ALYN Hospital was founded in 1932 by an American orthopedist, Dr. Henry Keller, who dedicated his life to voluntary work amongst physically challenged children in Jerusalem.

Following a polio epidemic in Israel in the 1940s and 1950s, the Ministry of Health provided ALYN with an old monastery building in Katamon that was used as a treatment center, residence and school for 200 children suffering polio.

In 1971, a donation by Malcolm and Dorothy Woldenberg made possible the building in the Kiryat Yovel neighborhood of Jerusalem of the ALYN Woldenberg Family Hospital, a modern hospital and rehabilitation facility.

Today, ALYN Hospital is one of the world's leading hospitals specializing in the active and intensive rehabilitation of children who are afflicted with a broad range of physical disabilities.

==Departments==
The hospital operates the following departments:

The Rehabilitation Department treats patients ranging in age from babies to young adults and suffering from injuries sustained in road and domestic accidents and terror attacks, severe burns, various feeding disorders, congenital or progressive muscle, nerve and bone diseases, severe respiratory disorders, or those requiring rehabilitation after orthopedic and neurosurgical procedures, or a period of rehabilitation treatment for whatever reason.

The Day Hospitalization Rehabilitation Unit provides treatment for patients who still require comprehensive rehabilitation but are already able to return to their home. Patients continue with day hospitalization after being discharged from the Rehabilitation Unit's hospital ward or they are referred from other sources, such as clinics.

The intensive care Respiratory Rehabilitation Unit treats patients so as to wean them off artificial ventilation, achieve the best possible regulation of ventilation for patients who need continued ventilation and determine correct ventilation treatment for patients with respiratory failure.

The Shachar Rehabilitation Educational Medical Day Care Center provides an educational framework for children who have rehabilitation and medical needs and whose medical condition needs to improve before they can be reintegrated into the community.
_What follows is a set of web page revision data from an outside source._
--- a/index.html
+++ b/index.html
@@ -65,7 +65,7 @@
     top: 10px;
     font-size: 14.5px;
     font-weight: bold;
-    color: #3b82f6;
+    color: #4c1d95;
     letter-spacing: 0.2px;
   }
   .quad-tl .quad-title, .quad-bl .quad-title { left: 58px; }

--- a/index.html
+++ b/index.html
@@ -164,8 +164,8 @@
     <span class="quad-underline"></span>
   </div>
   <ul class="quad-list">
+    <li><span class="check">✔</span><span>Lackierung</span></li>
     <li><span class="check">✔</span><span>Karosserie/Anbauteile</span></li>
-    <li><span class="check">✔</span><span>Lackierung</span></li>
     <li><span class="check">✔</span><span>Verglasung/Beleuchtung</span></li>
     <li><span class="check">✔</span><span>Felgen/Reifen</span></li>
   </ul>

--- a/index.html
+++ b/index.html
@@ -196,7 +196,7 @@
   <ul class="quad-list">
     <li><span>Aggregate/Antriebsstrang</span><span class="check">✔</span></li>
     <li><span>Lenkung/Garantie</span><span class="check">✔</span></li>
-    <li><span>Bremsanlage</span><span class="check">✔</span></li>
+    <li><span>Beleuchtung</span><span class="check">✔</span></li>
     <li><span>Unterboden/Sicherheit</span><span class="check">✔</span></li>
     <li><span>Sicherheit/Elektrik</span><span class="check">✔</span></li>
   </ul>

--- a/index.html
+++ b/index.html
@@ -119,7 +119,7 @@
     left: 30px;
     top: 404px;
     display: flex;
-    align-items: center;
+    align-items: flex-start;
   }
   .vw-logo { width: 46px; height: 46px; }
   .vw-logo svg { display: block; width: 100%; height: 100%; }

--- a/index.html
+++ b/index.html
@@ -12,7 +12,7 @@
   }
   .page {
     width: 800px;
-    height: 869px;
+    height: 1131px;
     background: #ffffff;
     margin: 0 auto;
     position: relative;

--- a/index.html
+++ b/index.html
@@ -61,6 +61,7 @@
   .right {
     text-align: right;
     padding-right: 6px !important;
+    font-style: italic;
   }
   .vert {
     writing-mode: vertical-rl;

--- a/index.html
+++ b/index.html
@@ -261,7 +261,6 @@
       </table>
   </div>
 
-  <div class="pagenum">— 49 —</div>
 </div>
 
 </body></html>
The center includes a pre-school day care center for children aged 6 months to 3 years, kindergartens, an after-school integration program and school classes. It provides services including occupational therapy, physiotherapy, hydrotherapy, speech therapy, and psychological counseling in addition to support by medical specialists and social workers.

== Charity Bike Ride ==
“Wheels of Love” is ALYN's annual charity bike ride through Israel to raise money for the children at the hospital. It is a five-day, 480 km bike ride that attracts cyclists from all around the world. “Wheels of Love” has routes designed to accommodate a variety of riding and intensity levels: Off-Road, On-Road, On-Road Challenge and Touring.

Wheels of Love began in 1999 with 9 Israelis who cycled through Israel and raised approximately $65,000 for ALYN Hospital. In 2007, more than $3,000,000 was raised.
In the fall of 2009, ALYN Hospital hosted its 10th Annual Wheels of Love Charity Bike Ride. The ride attracted 370 international riders, 250 Israeli one-day riders and 35 volunteers from around the world, making it Israel's largest charity sporting event.

==Christopher Reeve's visit==
In July 2003, Christopher Reeve, an actor, advocate and chairman of the Christopher Reeve Paralysis Foundation (CRPF), visited Israel to learn about their work with stem cell research. During his intensive tour, Reeve visited ALYN Hospital, the Weizmann Institute of Science, and the Technion - Israel Institute of Technology.
Following his visit to ALYN, Reeve stated that he was in awe of the work being done, particularly in regard to spinal cord injuries.

==2010 Haiti earthquake relief==
In February, a team of medical experts from ALYN Hospital specializing in the rehabilitation of amputees went to Haiti to assess needs for providing rehabilitation for the injured and training Haitian therapists. The delegations went under the auspicies of ISRA-AID and Tevel B tzedek. The delegations continued to provide therapy for the earthquake patients until June 2010 in Israel.